Input data START

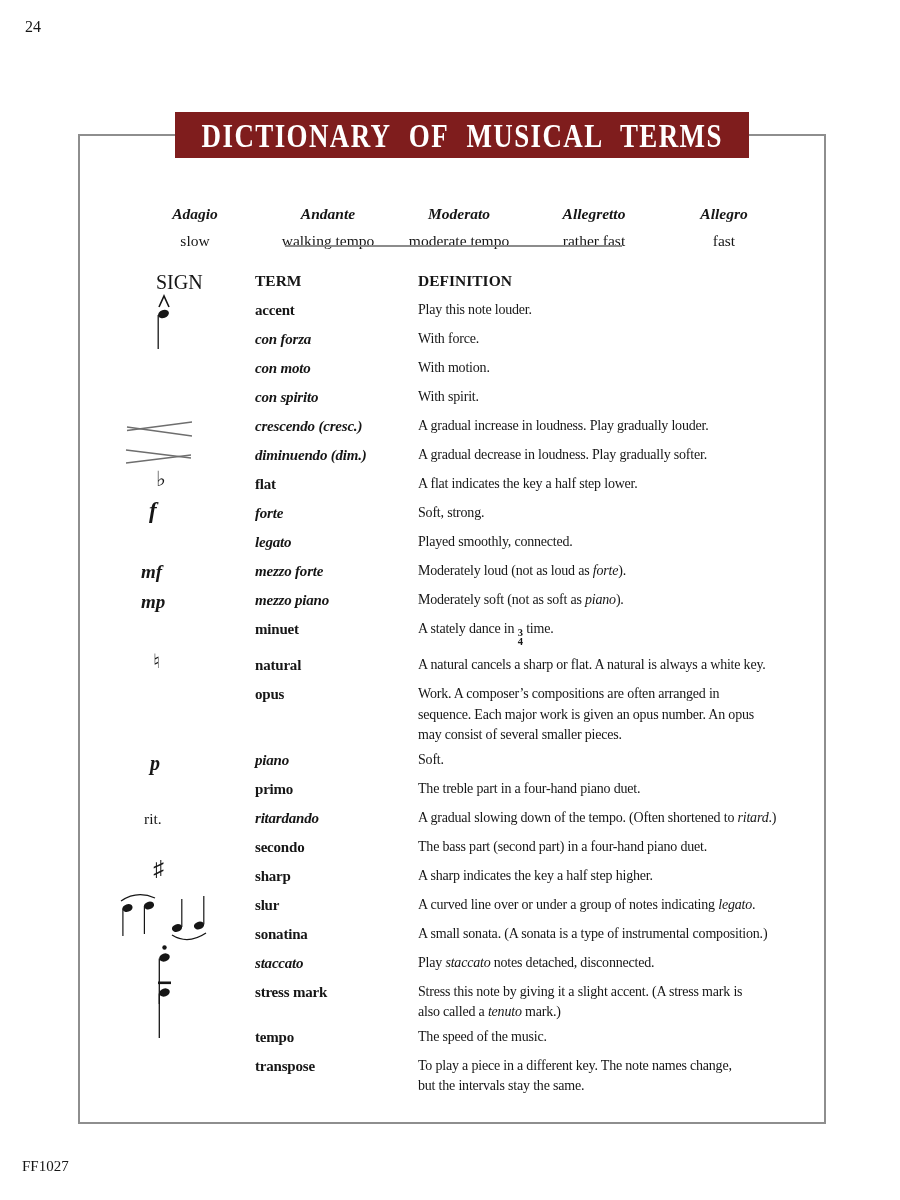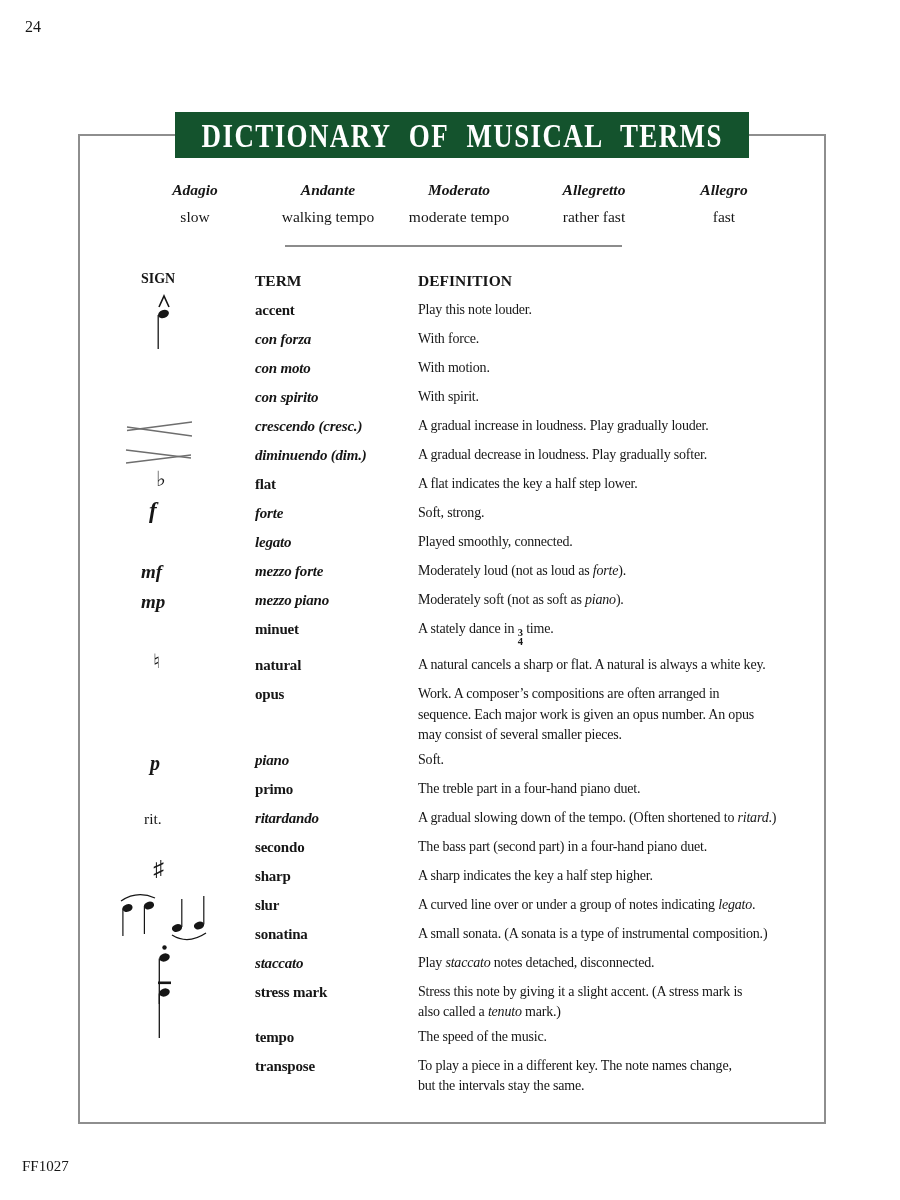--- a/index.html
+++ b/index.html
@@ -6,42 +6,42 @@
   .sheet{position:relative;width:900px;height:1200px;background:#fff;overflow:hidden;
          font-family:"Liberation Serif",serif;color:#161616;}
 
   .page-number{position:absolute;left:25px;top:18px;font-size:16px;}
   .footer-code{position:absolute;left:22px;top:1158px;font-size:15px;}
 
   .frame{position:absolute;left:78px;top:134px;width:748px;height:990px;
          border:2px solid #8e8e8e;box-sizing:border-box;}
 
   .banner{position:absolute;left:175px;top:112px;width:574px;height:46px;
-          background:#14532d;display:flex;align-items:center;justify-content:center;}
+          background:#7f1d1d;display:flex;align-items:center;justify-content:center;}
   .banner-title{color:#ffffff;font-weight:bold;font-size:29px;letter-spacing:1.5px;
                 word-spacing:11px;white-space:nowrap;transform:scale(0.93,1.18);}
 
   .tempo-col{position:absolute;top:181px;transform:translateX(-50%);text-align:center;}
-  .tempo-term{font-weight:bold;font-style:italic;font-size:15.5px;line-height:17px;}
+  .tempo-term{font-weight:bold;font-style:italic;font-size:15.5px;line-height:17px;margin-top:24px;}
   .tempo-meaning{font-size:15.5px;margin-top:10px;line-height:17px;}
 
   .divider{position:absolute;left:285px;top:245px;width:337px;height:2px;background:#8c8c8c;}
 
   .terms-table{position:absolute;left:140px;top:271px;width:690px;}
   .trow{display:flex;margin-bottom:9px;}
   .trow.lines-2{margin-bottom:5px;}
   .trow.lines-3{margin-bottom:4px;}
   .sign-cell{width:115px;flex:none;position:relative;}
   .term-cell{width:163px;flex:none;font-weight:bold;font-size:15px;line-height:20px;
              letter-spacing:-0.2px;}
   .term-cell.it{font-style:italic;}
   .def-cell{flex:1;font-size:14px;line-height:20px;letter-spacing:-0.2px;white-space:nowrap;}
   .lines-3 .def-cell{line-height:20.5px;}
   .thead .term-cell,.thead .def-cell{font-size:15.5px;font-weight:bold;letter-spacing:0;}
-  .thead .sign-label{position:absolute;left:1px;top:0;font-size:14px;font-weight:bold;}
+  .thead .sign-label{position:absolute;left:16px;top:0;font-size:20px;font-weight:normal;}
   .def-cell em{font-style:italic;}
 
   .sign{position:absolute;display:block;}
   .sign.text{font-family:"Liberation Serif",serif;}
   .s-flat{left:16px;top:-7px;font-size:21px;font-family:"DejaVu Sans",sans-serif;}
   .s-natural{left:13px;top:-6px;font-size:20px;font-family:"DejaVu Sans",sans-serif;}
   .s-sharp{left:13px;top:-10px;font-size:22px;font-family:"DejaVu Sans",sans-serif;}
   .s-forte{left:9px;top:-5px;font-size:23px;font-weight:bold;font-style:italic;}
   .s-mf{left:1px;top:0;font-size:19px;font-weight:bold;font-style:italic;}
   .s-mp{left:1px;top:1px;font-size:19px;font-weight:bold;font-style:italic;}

Input data END

### Prompt:
All lines above in which the word "content" occurs should be identified and copied.

### Response to this task:
-          background:#14532d;display:flex;align-items:center;justify-content:center;}
+          background:#7f1d1d;display:flex;align-items:center;justify-content:center;}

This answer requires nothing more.